## WHAT TO DO
Could you transcribe all the entries exactly, omitting the pictures?

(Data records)
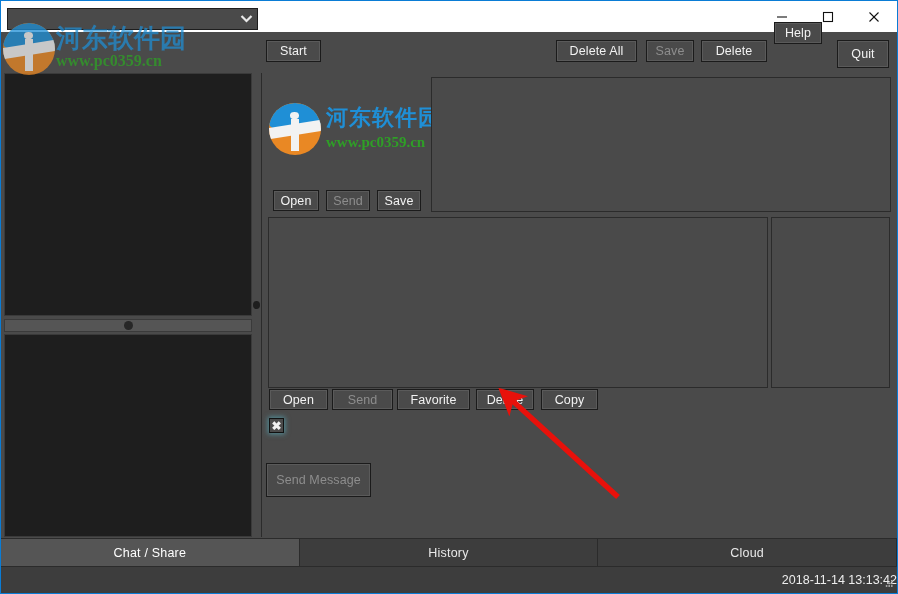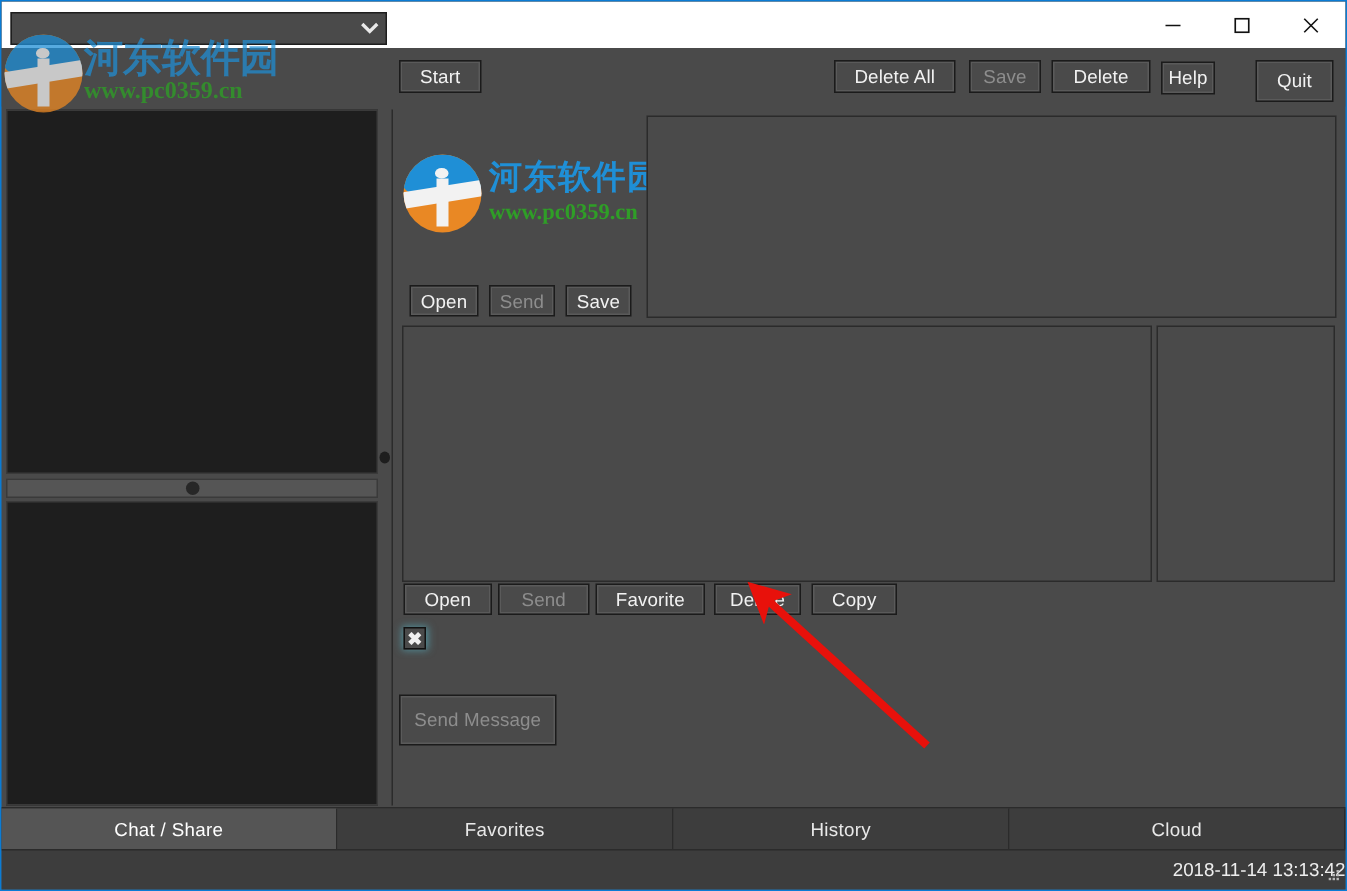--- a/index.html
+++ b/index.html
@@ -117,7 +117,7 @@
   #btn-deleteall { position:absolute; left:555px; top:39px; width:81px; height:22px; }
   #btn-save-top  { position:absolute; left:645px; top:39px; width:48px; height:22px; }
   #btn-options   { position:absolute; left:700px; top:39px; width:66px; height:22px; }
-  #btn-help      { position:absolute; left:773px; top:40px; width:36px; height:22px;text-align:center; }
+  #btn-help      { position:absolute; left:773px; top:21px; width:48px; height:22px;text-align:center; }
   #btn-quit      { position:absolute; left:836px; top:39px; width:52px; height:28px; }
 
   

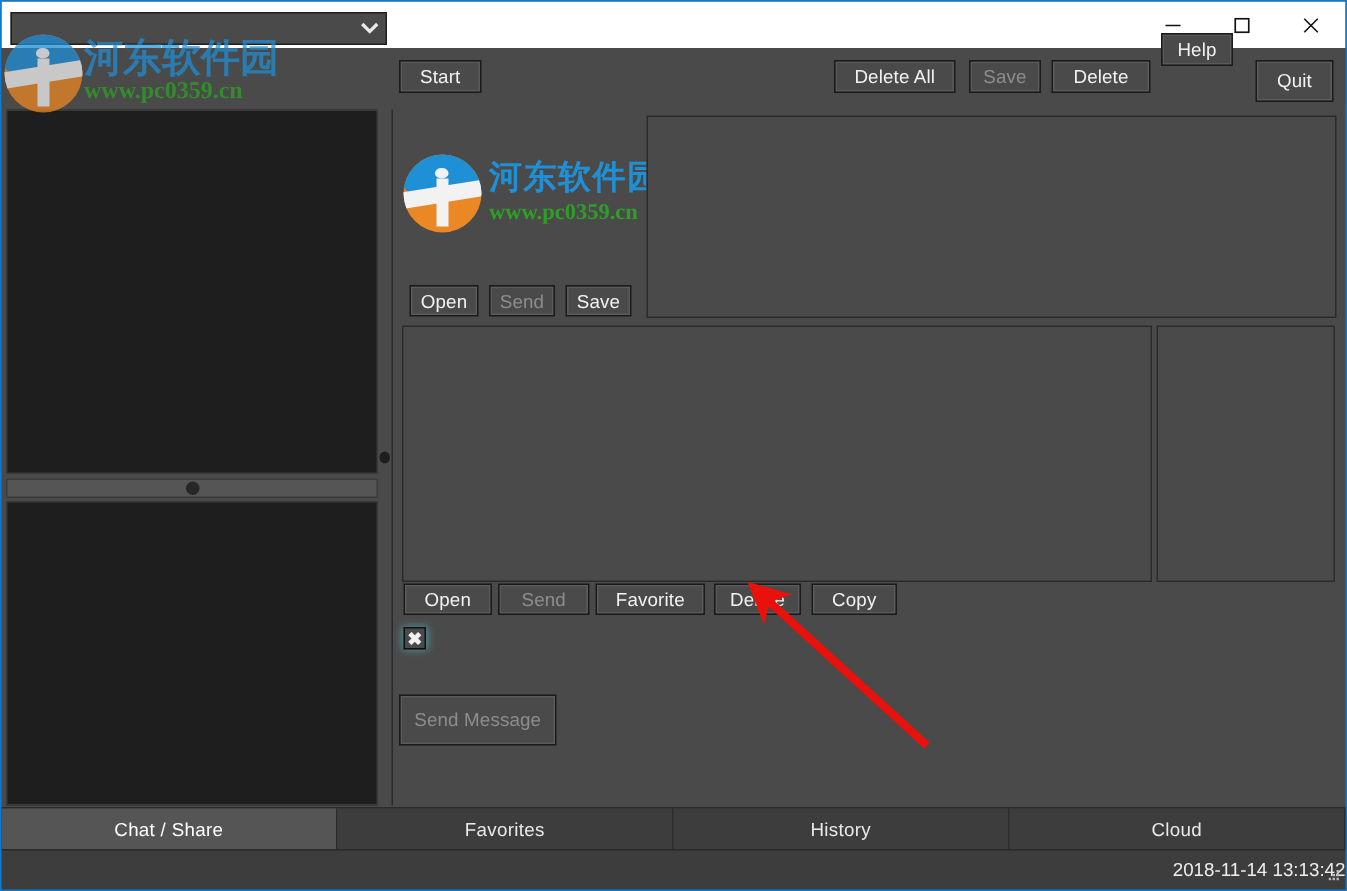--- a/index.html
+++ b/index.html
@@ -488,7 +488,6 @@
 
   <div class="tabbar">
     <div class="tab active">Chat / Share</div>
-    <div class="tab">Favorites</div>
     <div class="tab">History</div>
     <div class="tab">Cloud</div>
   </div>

## OUTPUT FOR THIS TASK
--- a/index.html
+++ b/index.html
@@ -117,7 +117,7 @@
   #btn-deleteall { position:absolute; left:555px; top:39px; width:81px; height:22px; }
   #btn-save-top  { position:absolute; left:645px; top:39px; width:48px; height:22px; }
   #btn-options   { position:absolute; left:700px; top:39px; width:66px; height:22px; }
-  #btn-help      { position:absolute; left:773px; top:40px; width:36px; height:22px;text-align:center; }
+  #btn-help      { position:absolute; left:773px; top:21px; width:48px; height:22px;text-align:center; }
   #btn-quit      { position:absolute; left:836px; top:39px; width:52px; height:28px; }
 
   

--- a/index.html
+++ b/index.html
@@ -488,7 +488,6 @@
 
   <div class="tabbar">
     <div class="tab active">Chat / Share</div>
-    <div class="tab">Favorites</div>
     <div class="tab">History</div>
     <div class="tab">Cloud</div>
   </div>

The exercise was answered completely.